The community was named for its location on the Morris Canal and after Cadwallader D. Colden, president of the Morris Canal Company.
==Geography==
According to the United States Census Bureau, the CDP had a total area of 0.197 square miles (0.509 km^{2}), all of which was land.

==Demographics==

Port Colden first appeared as a census designated place in the 2010 U.S. census.

Historical population
| Census | Pop. | Note | %± |
| 2010 | 122 |  | — |
| 2020 | 260 |  | 113.1% |
U.S. Decennial Census 2010 2020

===2020 census===

Port Colden CDP, New Jersey – Racial and ethnic composition Note: the US Census treats Hispanic/Latino as an ethnic category.

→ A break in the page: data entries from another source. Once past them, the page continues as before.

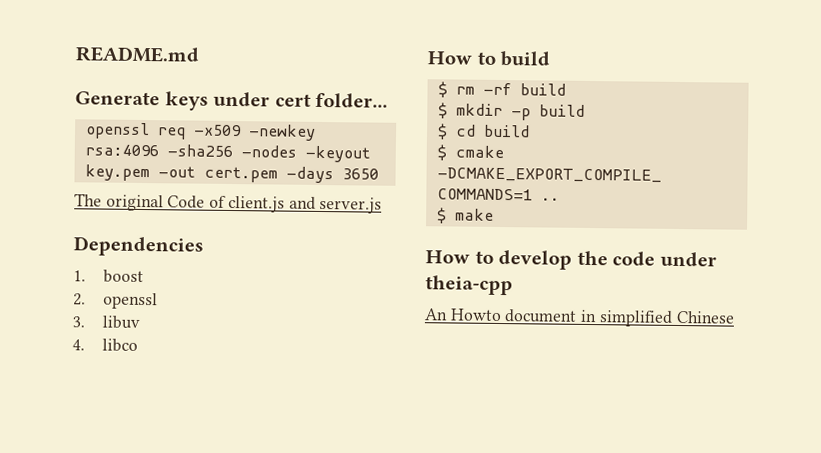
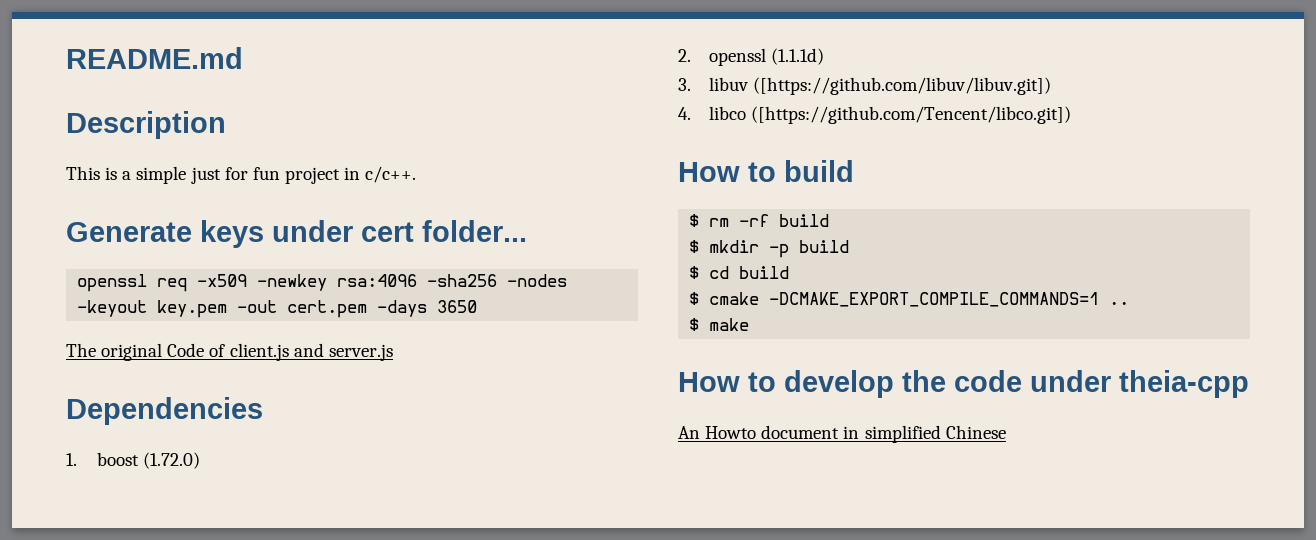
+ Description
+ This is a simple just for fun project in c/c++.
- 1. boost
+ 1. boost (1.72.0)
- 2. openssl
+ 2. openssl (1.1.1d)
- 3. libuv
+ 3. libuv ([https://github.com/libuv/libuv.git])
- 4. libco
+ 4. libco ([https://github.com/Tencent/libco.git])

This table excludes Latinos from the racial categories and assigns them to a separate category. Hispanics/Latinos may be of any race.
| Race / Ethnicity (NH = Non-Hispanic) | Pop 2010 | Pop 2020 | % 2010 | % 2020 |
|---|---|---|---|---|
| White alone (NH) | 115 | 185 | 94.26% | 71.15% |
| Black or African American alone (NH) | 0 | 9 | 0.00% | 3.46% |
| Native American or Alaska Native alone (NH) | 2 | 1 | 1.64% | 0.38% |
| Asian alone (NH) | 1 | 7 | 0.82% | 2.69% |
| Native Hawaiian or Pacific Islander alone (NH) | 0 | 0 | 0.00% | 0.00% |
| Other race alone (NH) | 0 | 0 | 0.00% | 0.00% |
| Mixed race or Multiracial (NH) | 3 | 22 | 2.46% | 8.46% |
| Hispanic or Latino (any race) | 1 | 36 | 0.82% | 13.85% |
| Total | 122 | 260 | 100.00% | 100.00% |

===2010 census===
The 2010 United States census counted 122 people, 55 households, and 34 families in the CDP. The population density was 620.4 /sqmi. There were 59 housing units at an average density of 300.0 /sqmi. The racial makeup was 95.08% (116) White, 0.00% (0) Black or African American, 1.64% (2) Native American, 0.82% (1) Asian, 0.00% (0) Pacific Islander, 0.00% (0) from other races, and 2.46% (3) from two or more races. Hispanic or Latino of any race were 0.82% (1) of the population.

Of the 55 households, 20.0% had children under the age of 18; 47.3% were married couples living together; 10.9% had a female householder with no husband present and 38.2% were non-families. Of all households, 29.1% were made up of individuals and 10.9% had someone living alone who was 65 years of age or older. The average household size was 2.22 and the average family size was 2.76.

16.4% of the population were under the age of 18, 8.2% from 18 to 24, 30.3% from 25 to 44, 32.8% from 45 to 64, and 12.3% who were 65 years of age or older. The median age was 43.5 years. For every 100 females, the population had 76.8 males. For every 100 females ages 18 and older there were 82.1 males.

==Historic district==
The Port Colden Historic District was added to the National Register of Historic Places on January 21, 1999.